Revue imprimée sur les presses du Yodok Club de Corbières.
Paraît tous les deux mois.

lundi 25 mars 2013

Sur Maria Obino


« C’est le souvenir d’une femme maigre et brune, une mère dont le fils était encore petit sur une plage de Sardaigne, il y a peut-être vingt ans. Plus récemment ce sont les appels téléphoniques lointains, que je ne comprenais pas vraiment : « J’ai été malade », et « Je t’envoie mes poèmes ». Et puis le paquet avec ces poèmes se perdit, entre Montpellier et Bologne. Finalement les poèmes arrivèrent, dix-huit mois plus tard, et le même jour j’appris que Maria Obino était morte.
            Toute son œuvre consiste en trois manuscrits dactylographiés. Le premier, composé entre 1981 et 1985, a pour titre l’inscription A.Z., que Maria avait choisi pour pseudonyme. Le deuxième, Lampi e acqua, écrit en 1985 (…) Le troisième, commencé en 1986, est resté inachevé. En outre, Maria traduisit deux poètes français dont elle se sentait proche, et j’ai encore à l’oreille l’intense traduction qu’elle avait faite d’un poème d’Anne-Marie Albiach.
Je n’ai aucune idée de l’insertion possible de ces textes dans l’orbe de la poésie contemporaine.
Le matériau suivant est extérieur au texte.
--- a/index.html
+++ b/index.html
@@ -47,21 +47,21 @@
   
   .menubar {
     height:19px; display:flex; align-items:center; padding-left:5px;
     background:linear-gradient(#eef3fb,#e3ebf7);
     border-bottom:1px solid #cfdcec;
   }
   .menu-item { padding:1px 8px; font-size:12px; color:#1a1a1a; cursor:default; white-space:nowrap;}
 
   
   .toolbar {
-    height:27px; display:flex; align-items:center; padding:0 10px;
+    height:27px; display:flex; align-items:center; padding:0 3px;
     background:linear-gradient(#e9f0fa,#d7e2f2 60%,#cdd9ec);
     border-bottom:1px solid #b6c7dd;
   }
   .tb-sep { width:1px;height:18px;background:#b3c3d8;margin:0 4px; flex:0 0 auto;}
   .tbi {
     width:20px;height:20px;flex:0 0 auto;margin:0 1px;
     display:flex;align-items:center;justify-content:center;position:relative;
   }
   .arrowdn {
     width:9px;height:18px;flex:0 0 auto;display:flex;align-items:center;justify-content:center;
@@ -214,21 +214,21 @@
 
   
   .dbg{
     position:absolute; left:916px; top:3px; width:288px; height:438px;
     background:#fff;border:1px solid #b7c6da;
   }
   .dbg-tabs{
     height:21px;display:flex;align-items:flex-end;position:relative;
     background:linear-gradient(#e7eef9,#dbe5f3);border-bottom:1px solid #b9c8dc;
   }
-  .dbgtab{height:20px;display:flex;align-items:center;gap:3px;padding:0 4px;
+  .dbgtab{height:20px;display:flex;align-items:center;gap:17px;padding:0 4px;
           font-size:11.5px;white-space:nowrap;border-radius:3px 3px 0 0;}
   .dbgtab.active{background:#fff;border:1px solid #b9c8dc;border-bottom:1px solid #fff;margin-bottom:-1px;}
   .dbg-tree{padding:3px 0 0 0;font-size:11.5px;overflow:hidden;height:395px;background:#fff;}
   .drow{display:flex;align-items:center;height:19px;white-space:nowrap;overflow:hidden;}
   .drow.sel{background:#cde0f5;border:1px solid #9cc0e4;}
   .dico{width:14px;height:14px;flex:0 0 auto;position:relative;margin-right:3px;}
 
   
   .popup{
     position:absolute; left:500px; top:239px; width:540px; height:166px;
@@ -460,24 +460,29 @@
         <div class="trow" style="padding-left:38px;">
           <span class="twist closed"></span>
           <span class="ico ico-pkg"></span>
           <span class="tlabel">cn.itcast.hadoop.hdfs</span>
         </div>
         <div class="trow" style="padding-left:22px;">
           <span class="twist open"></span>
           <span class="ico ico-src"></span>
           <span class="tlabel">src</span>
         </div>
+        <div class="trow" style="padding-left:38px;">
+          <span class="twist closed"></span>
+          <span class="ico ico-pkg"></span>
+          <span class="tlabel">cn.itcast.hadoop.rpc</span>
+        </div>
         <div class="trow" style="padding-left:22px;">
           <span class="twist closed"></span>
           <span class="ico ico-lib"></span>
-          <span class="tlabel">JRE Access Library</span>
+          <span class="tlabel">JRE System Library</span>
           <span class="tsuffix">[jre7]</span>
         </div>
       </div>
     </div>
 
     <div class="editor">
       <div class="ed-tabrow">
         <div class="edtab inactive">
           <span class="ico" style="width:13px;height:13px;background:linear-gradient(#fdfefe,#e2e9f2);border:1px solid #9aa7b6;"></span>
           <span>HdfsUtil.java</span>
Mais pourquoi chercher à les insérer où que ce soit ? Ils existent, voilà tout. Tellement rares sont les paroles écrites qui nous effraient, elles sont toujours tellement civiles et conciliantes ! Et l’effet bénéfique et sauvage de cet effroi, lorsqu’il s’approche avec son goût de maladie mortelle, est de nous faire apparaître, à côté, un aspect de la grande poésie comme une médecine dérisoire (du reste, quelqu’un a dit que les remèdes ne servent qu’aux individus en bonne santé, ou présupposés tels). »

Gianni Celati, préface à Lampi e acqua, Albert Meynier, 1989. (Traduction V.X.)
Cet ouvrage est à paraître aux éditions Harpo &.